**EXERCISE GOAL**
The pictures must be left out, while the rest of the data is copied exactly.

**EXTRACTED RECORDS**
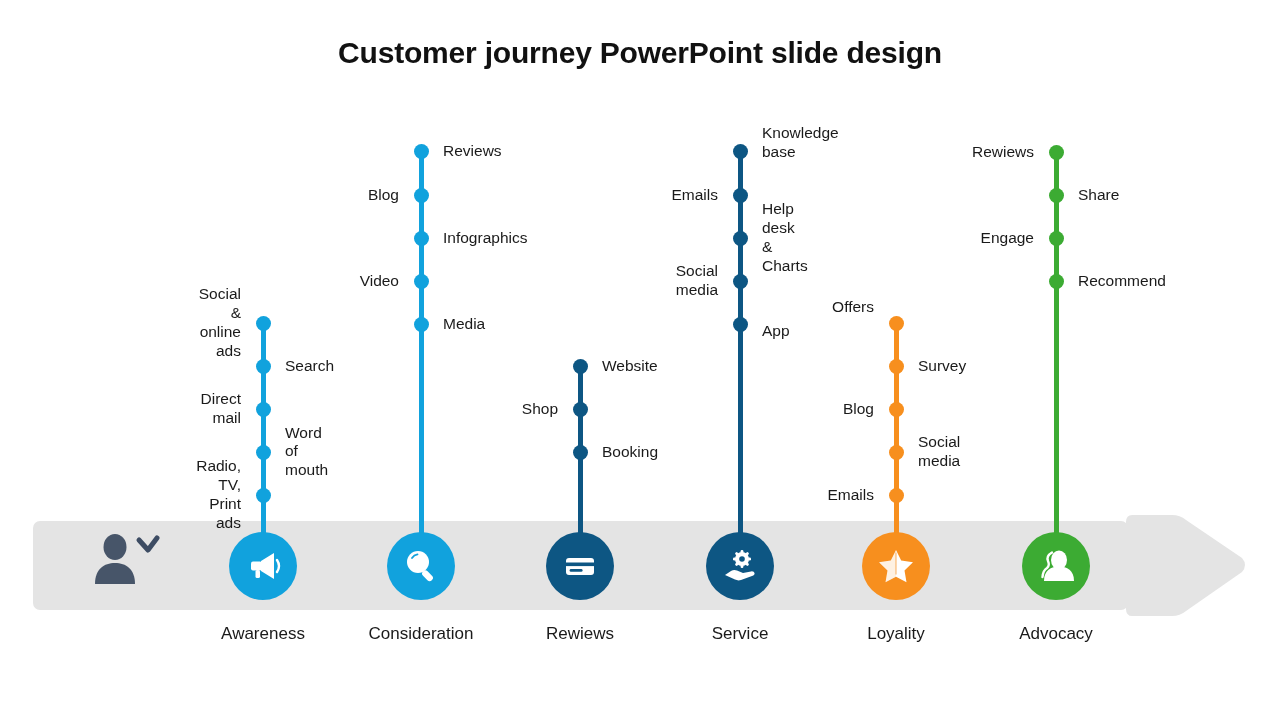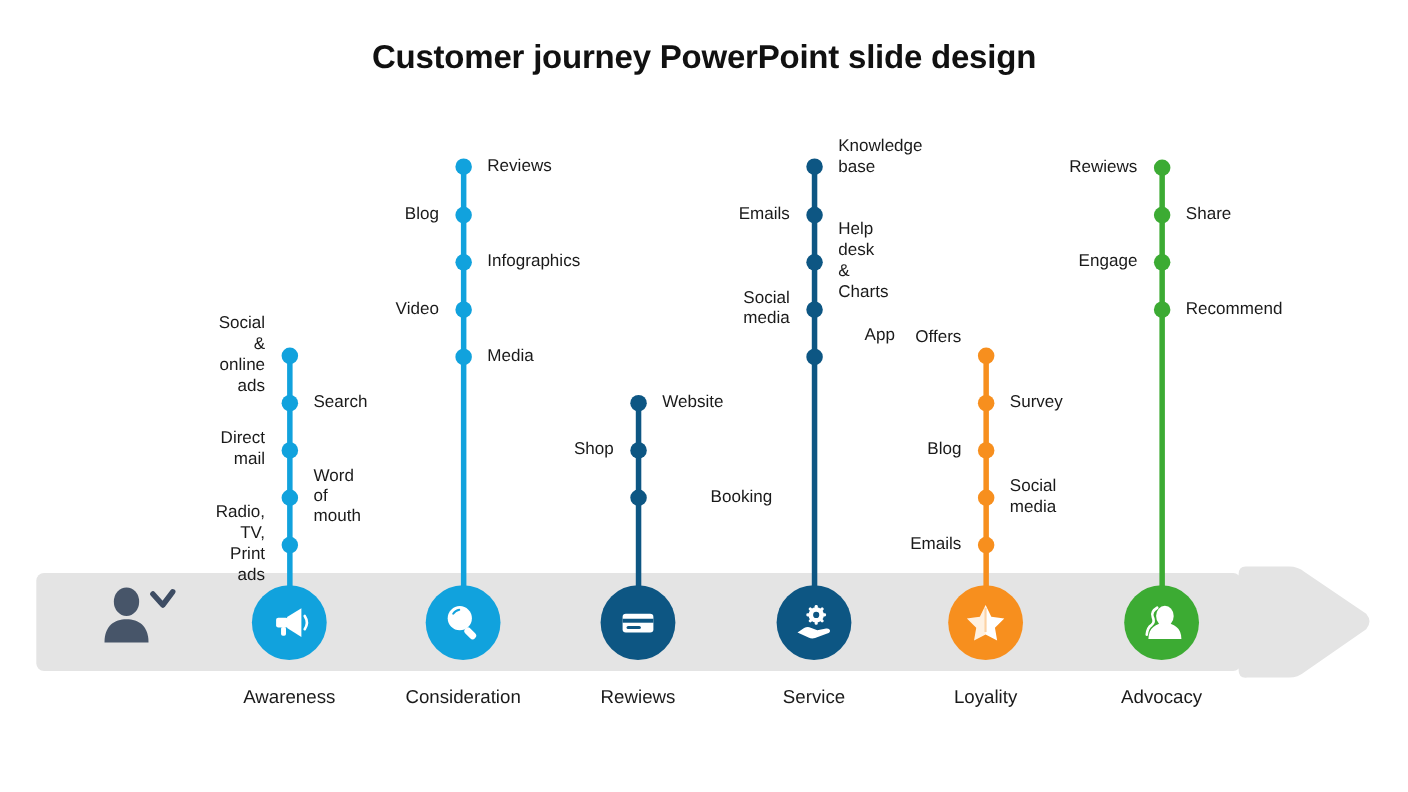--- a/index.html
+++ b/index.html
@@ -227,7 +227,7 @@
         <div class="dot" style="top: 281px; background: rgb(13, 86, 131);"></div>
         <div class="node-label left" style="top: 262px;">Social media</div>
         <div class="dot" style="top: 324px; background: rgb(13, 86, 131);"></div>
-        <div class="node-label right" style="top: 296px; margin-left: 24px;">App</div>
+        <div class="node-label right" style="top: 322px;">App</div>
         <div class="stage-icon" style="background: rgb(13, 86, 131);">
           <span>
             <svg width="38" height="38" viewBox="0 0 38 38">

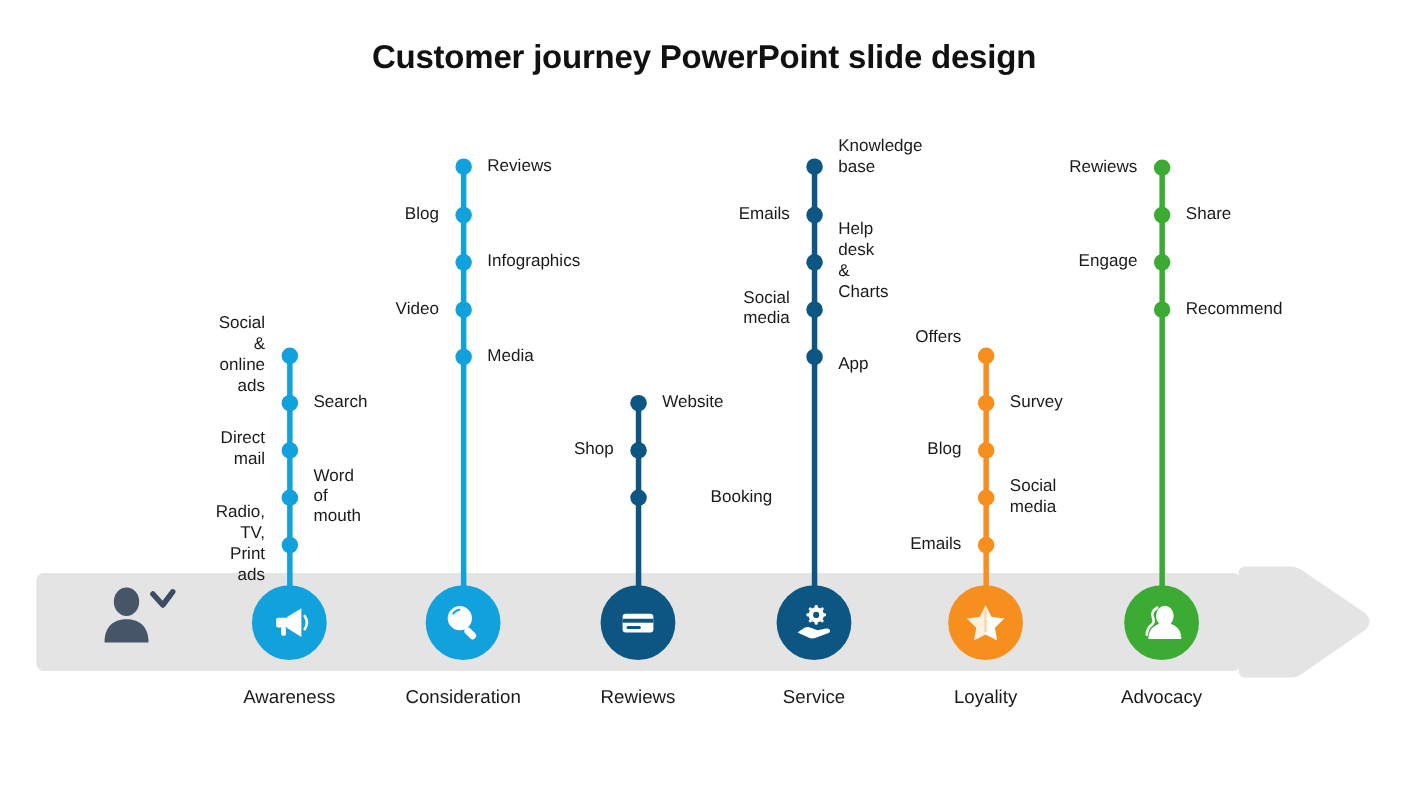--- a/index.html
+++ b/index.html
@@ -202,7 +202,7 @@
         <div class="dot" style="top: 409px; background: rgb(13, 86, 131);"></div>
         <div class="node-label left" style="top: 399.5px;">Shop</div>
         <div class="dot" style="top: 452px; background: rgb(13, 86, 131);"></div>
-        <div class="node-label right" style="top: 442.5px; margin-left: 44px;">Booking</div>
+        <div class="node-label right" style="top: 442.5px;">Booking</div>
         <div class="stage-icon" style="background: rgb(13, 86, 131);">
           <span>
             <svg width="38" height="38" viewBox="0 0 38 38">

**OUTPUT**
--- a/index.html
+++ b/index.html
@@ -227,7 +227,7 @@
         <div class="dot" style="top: 281px; background: rgb(13, 86, 131);"></div>
         <div class="node-label left" style="top: 262px;">Social media</div>
         <div class="dot" style="top: 324px; background: rgb(13, 86, 131);"></div>
-        <div class="node-label right" style="top: 296px; margin-left: 24px;">App</div>
+        <div class="node-label right" style="top: 322px;">App</div>
         <div class="stage-icon" style="background: rgb(13, 86, 131);">
           <span>
             <svg width="38" height="38" viewBox="0 0 38 38">

--- a/index.html
+++ b/index.html
@@ -202,7 +202,7 @@
         <div class="dot" style="top: 409px; background: rgb(13, 86, 131);"></div>
         <div class="node-label left" style="top: 399.5px;">Shop</div>
         <div class="dot" style="top: 452px; background: rgb(13, 86, 131);"></div>
-        <div class="node-label right" style="top: 442.5px; margin-left: 44px;">Booking</div>
+        <div class="node-label right" style="top: 442.5px;">Booking</div>
         <div class="stage-icon" style="background: rgb(13, 86, 131);">
           <span>
             <svg width="38" height="38" viewBox="0 0 38 38">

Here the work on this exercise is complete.